## Directions for this task
Since the copy must match the original, write out each record word for word, skipping only the pictures.

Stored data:
********************
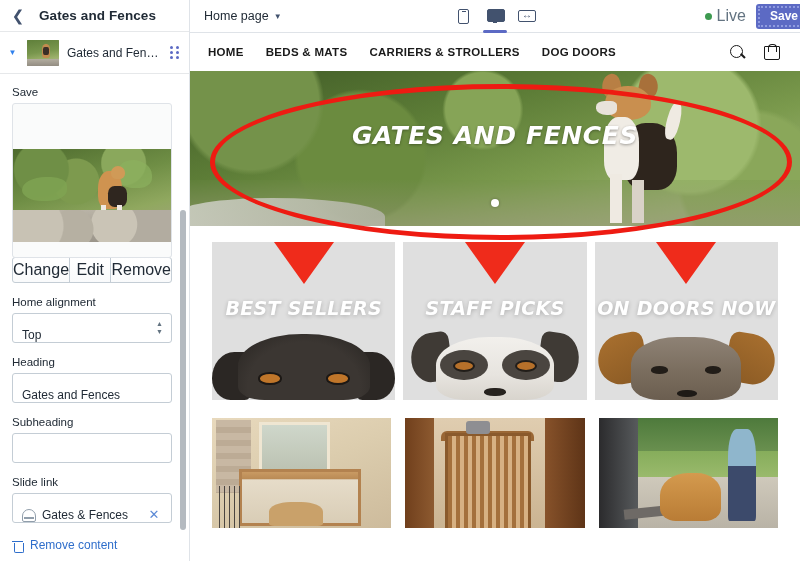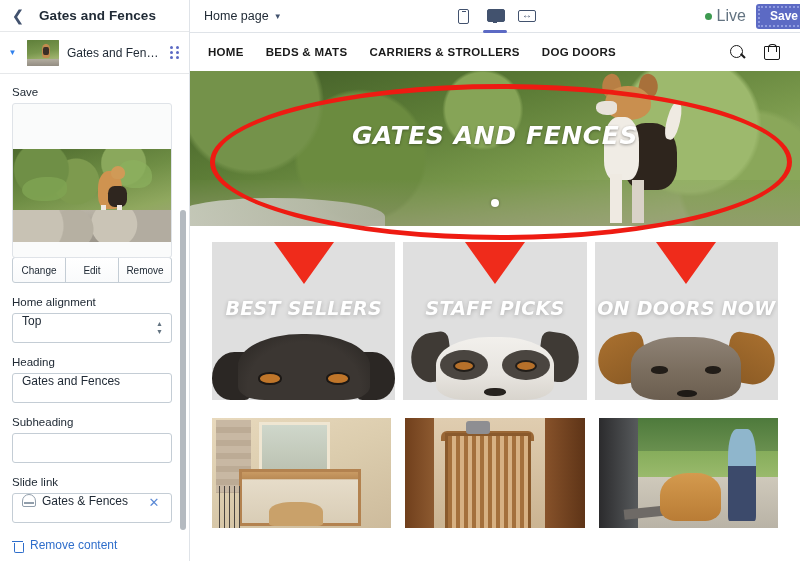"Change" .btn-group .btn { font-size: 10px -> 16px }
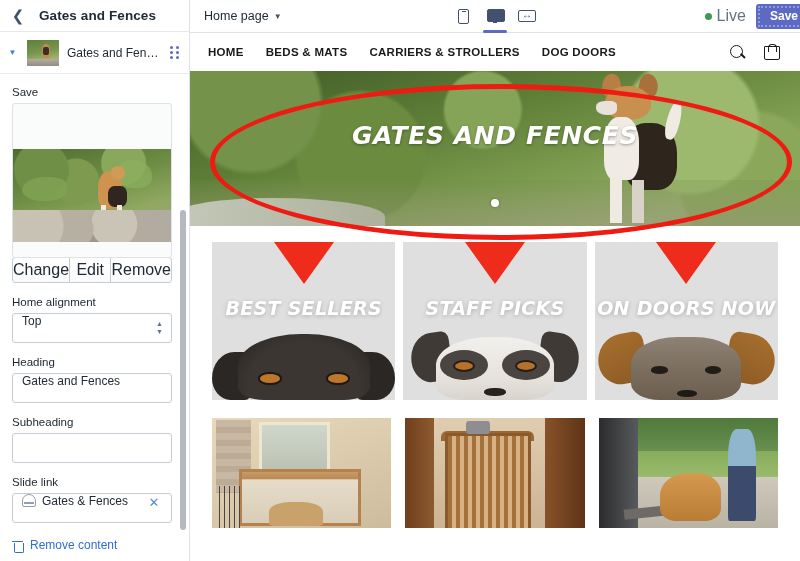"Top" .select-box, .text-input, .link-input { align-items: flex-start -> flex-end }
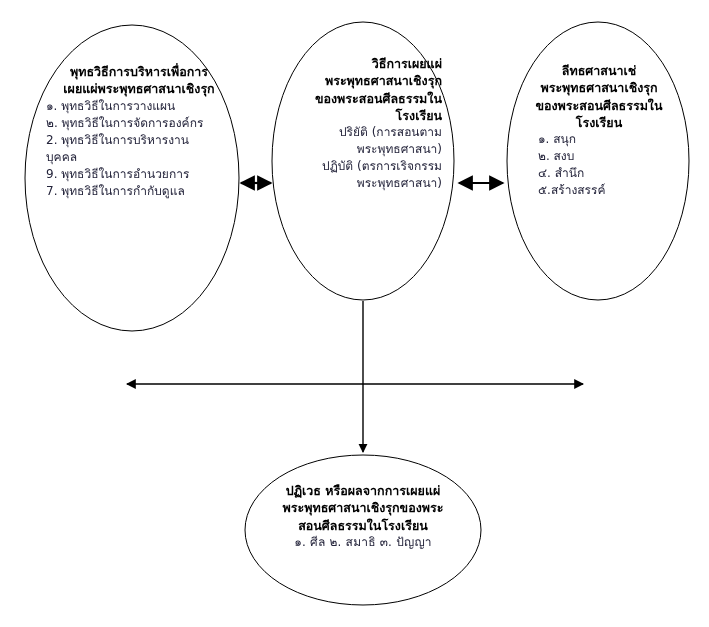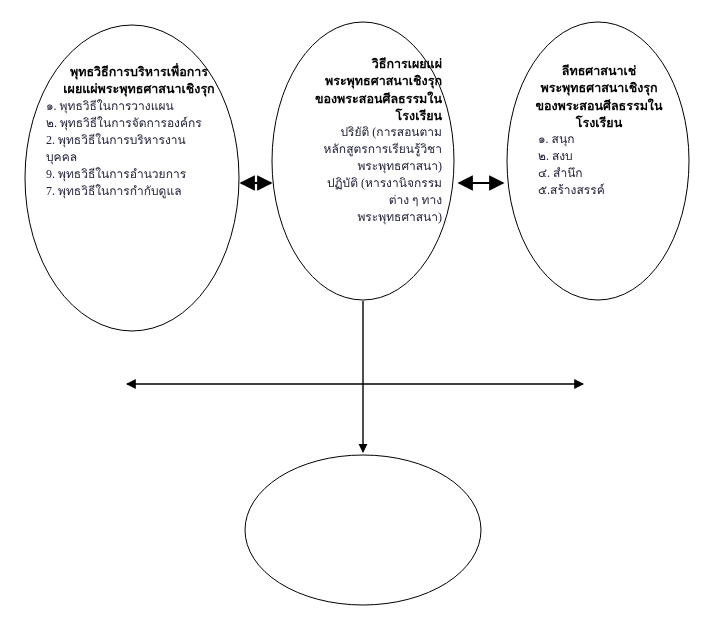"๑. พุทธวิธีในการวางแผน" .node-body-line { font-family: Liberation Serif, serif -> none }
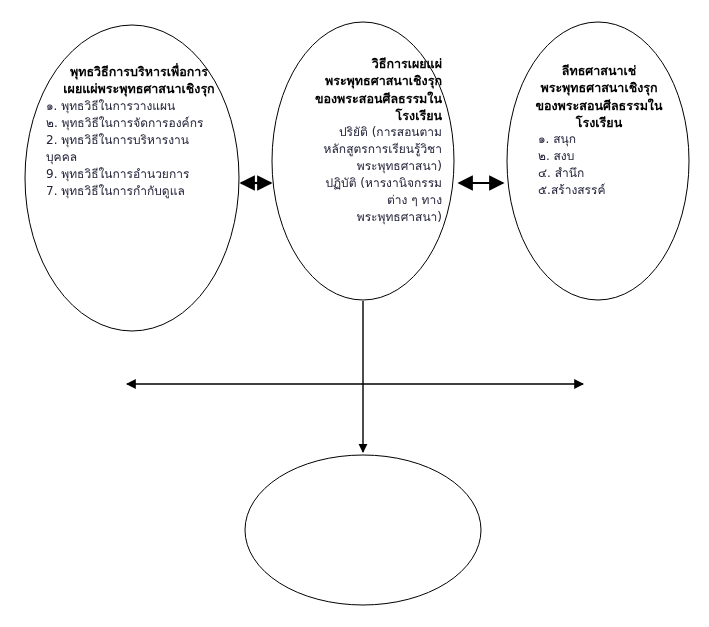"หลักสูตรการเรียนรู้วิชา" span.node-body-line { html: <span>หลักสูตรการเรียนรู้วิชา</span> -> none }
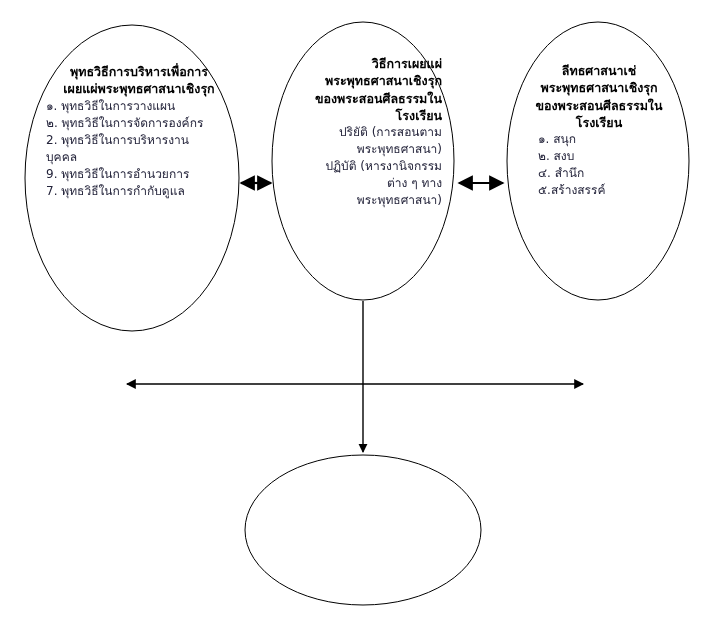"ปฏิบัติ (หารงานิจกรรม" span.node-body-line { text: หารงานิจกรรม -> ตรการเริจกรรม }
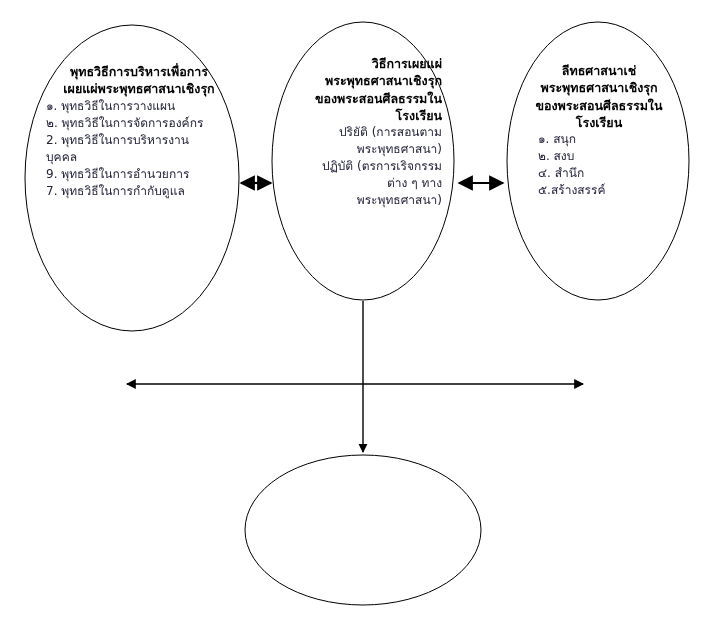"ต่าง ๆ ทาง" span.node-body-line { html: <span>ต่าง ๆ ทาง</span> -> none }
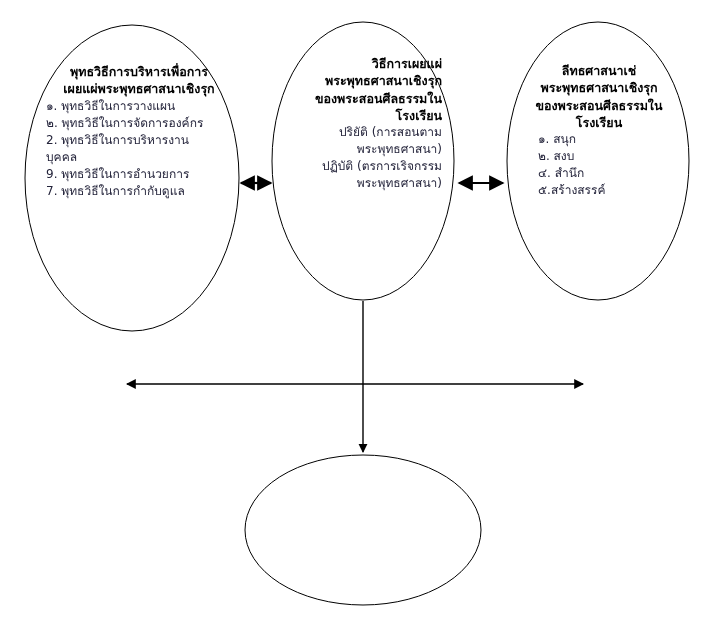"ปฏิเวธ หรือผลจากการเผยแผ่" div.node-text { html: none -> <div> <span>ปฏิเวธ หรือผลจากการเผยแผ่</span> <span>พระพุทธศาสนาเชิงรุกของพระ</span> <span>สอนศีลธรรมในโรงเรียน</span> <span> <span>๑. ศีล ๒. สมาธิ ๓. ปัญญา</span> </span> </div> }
********************
## The completed task
"Change" .btn-group .btn { font-size: 10px -> 16px }
"Top" .select-box, .text-input, .link-input { align-items: flex-start -> flex-end }
"๑. พุทธวิธีในการวางแผน" .node-body-line { font-family: Liberation Serif, serif -> none }
"หลักสูตรการเรียนรู้วิชา" span.node-body-line { html: <span>หลักสูตรการเรียนรู้วิชา</span> -> none }
"ปฏิบัติ (หารงานิจกรรม" span.node-body-line { text: หารงานิจกรรม -> ตรการเริจกรรม }
"ต่าง ๆ ทาง" span.node-body-line { html: <span>ต่าง ๆ ทาง</span> -> none }
"ปฏิเวธ หรือผลจากการเผยแผ่" div.node-text { html: none -> <div> <span>ปฏิเวธ หรือผลจากการเผยแผ่</span> <span>พระพุทธศาสนาเชิงรุกของพระ</span> <span>สอนศีลธรรมในโรงเรียน</span> <span> <span>๑. ศีล ๒. สมาธิ ๓. ปัญญา</span> </span> </div> }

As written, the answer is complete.